2019 05 20 Oberhausen HH2n

Dass im Film „Rettet Nemo“ den Filmemachern eigentlich ein grober Fehler unterlaufen war, wussten allerdings vorher die wenigsten Jugendlichen. Anemonenfische sind nach Erreichen der Geschlechtsreife zunächst männlich. Sie leben Polyandrie, ein Weibchen mit mehreren Männchen in einer kleinen Gruppe. Stirbt das Weibchen, wandelt sich das stärkste Männchen innerhalb einer Woche in ein Weibchen um. Somit hätte Nemos Vater eigentlich zum Weibchen werden müssen. 

Der Rundgang durch das Unterwassermuseum thematisierte komplexe ökologische Probleme. So erfuhren die Schüler, dass der doch so harmlos aussehende Goldfisch eine Bedrohung für die Tierwelt ist, weil sich der aus Asien stammende Fisch extrem ausbreitet und den heimischen Fischen durch ihre gefräßige Art die Nahrung strittig macht.

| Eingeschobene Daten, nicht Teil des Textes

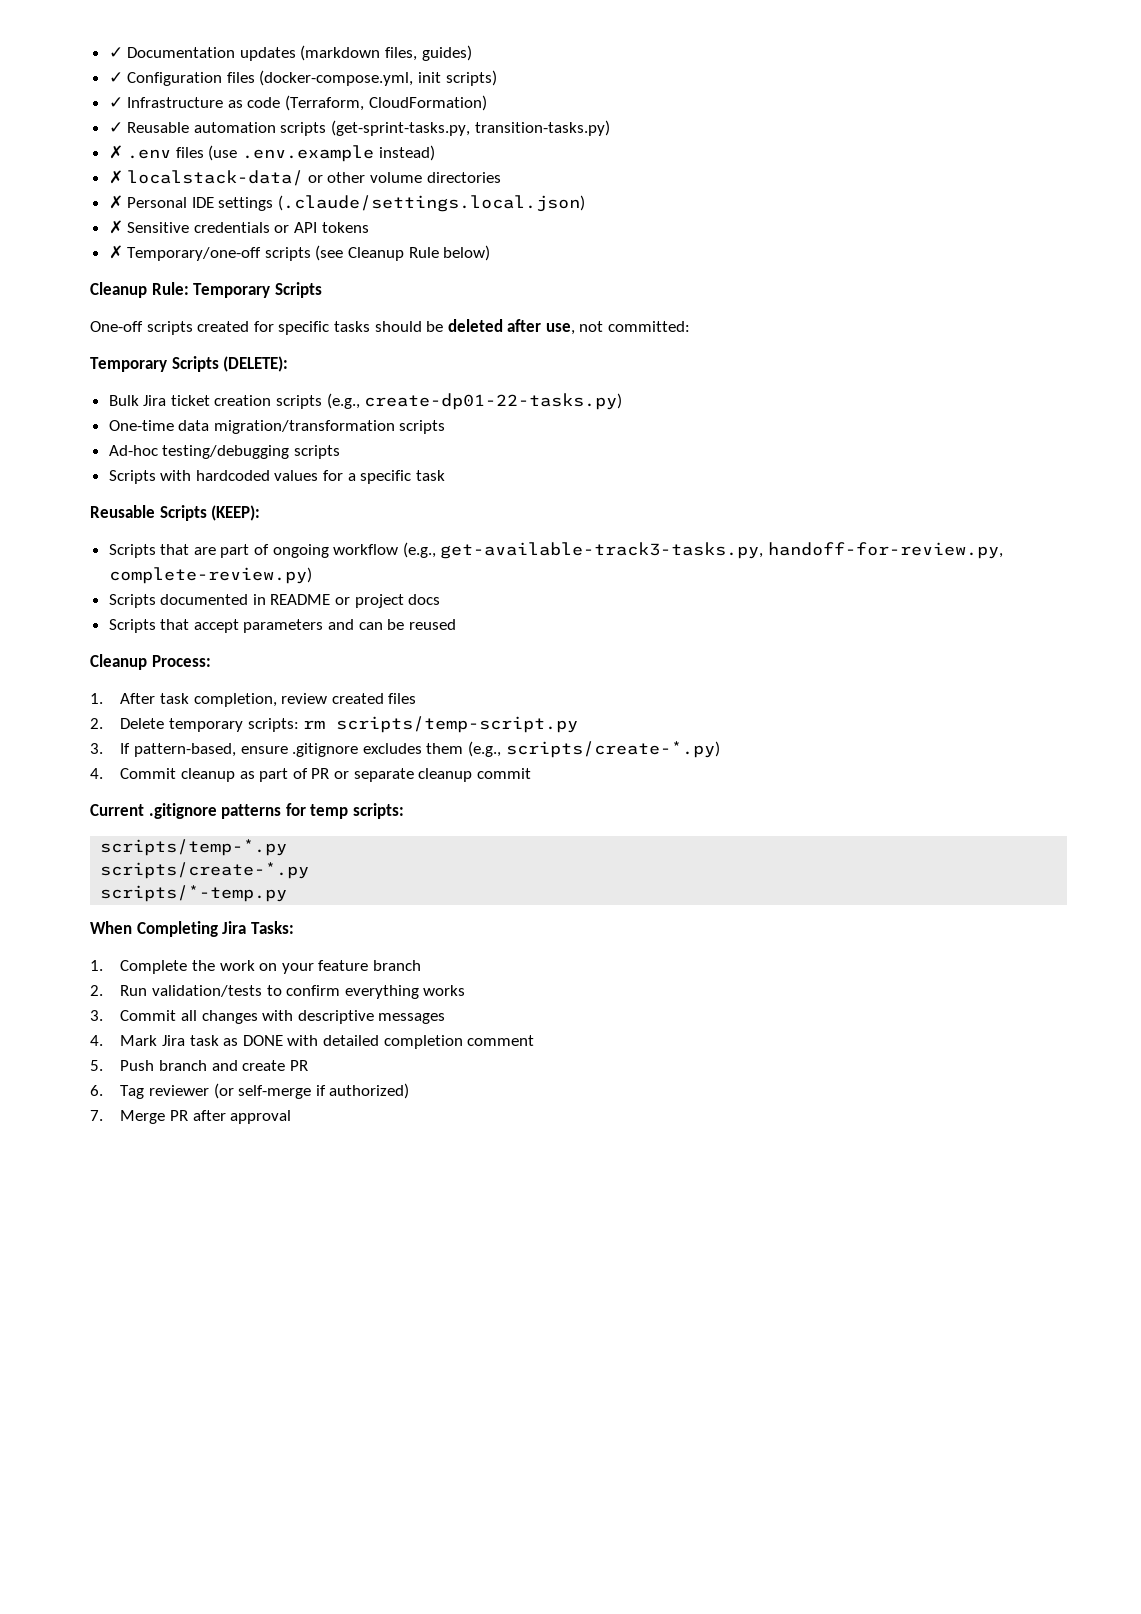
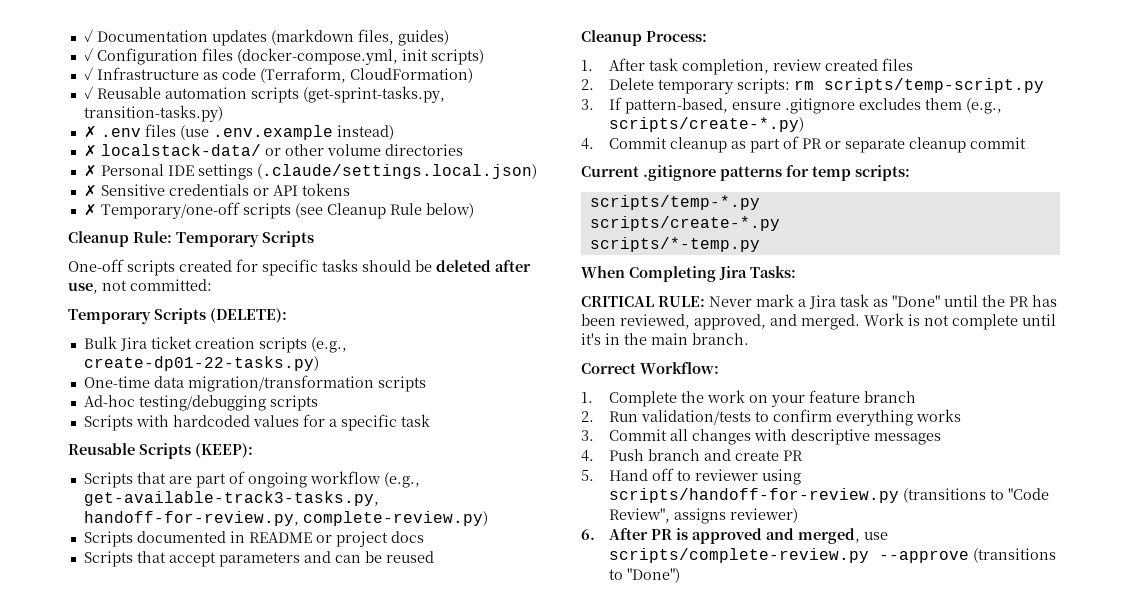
+ CRITICAL RULE: Never mark a Jira task as "Done" until the PR has been reviewed, approved, and merged. Work is not complete until it's in the main branch.
+ Correct Workflow:
- 4. Mark Jira task as DONE with detailed completion comment
- 5. Push branch and create PR
+ 4. Push branch and create PR
- 6. Tag reviewer (or self-merge if authorized)
- 7. Merge PR after approval
+ 5. Hand off to reviewer using scripts/handoff-for-review.py (transitions to "Code Review", assigns reviewer)
+ 6. After PR is approved and merged, use scripts/complete-review.py --approve (transitions to "Done")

Neben diesem ökologischen Ungleichgewicht wurde auch die Problematik des Plastikmülls in den Meeren verdeutlicht. Da Schildkröten Plastik für essbare Quallen halten, verenden sie qualvoll. Haie hingegen können riechen und nehmen deshalb den Plastikmüll nicht als Nahrung auf. Sie fressen jedoch andere Fische, die den Müll für Nahrung hielten. 

Abgerundet wurde die Klassenfahrt durch den Besuch im Centro.